• [YOUR INSTRUCTIONS]
Could you return the whole listing, character for character?

• [MATERIAL PROVIDED]
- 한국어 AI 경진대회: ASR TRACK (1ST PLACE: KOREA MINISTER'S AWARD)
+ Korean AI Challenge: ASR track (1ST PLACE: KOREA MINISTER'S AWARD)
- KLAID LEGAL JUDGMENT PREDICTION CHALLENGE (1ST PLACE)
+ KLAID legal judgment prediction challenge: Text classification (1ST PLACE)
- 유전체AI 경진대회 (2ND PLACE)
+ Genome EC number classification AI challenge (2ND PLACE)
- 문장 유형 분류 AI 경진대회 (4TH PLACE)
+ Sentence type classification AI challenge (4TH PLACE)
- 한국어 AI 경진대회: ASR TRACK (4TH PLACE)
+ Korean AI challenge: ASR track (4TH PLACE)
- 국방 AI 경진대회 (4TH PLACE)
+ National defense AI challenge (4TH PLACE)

• [YOUR RESPONSE]
- 한국어 AI 경진대회: ASR TRACK (1ST PLACE: KOREA MINISTER'S AWARD)
+ Korean AI Challenge: ASR track (1ST PLACE: KOREA MINISTER'S AWARD)
- KLAID LEGAL JUDGMENT PREDICTION CHALLENGE (1ST PLACE)
+ KLAID legal judgment prediction challenge: Text classification (1ST PLACE)
- 유전체AI 경진대회 (2ND PLACE)
+ Genome EC number classification AI challenge (2ND PLACE)
- 문장 유형 분류 AI 경진대회 (4TH PLACE)
+ Sentence type classification AI challenge (4TH PLACE)
- 한국어 AI 경진대회: ASR TRACK (4TH PLACE)
+ Korean AI challenge: ASR track (4TH PLACE)
- 국방 AI 경진대회 (4TH PLACE)
+ National defense AI challenge (4TH PLACE)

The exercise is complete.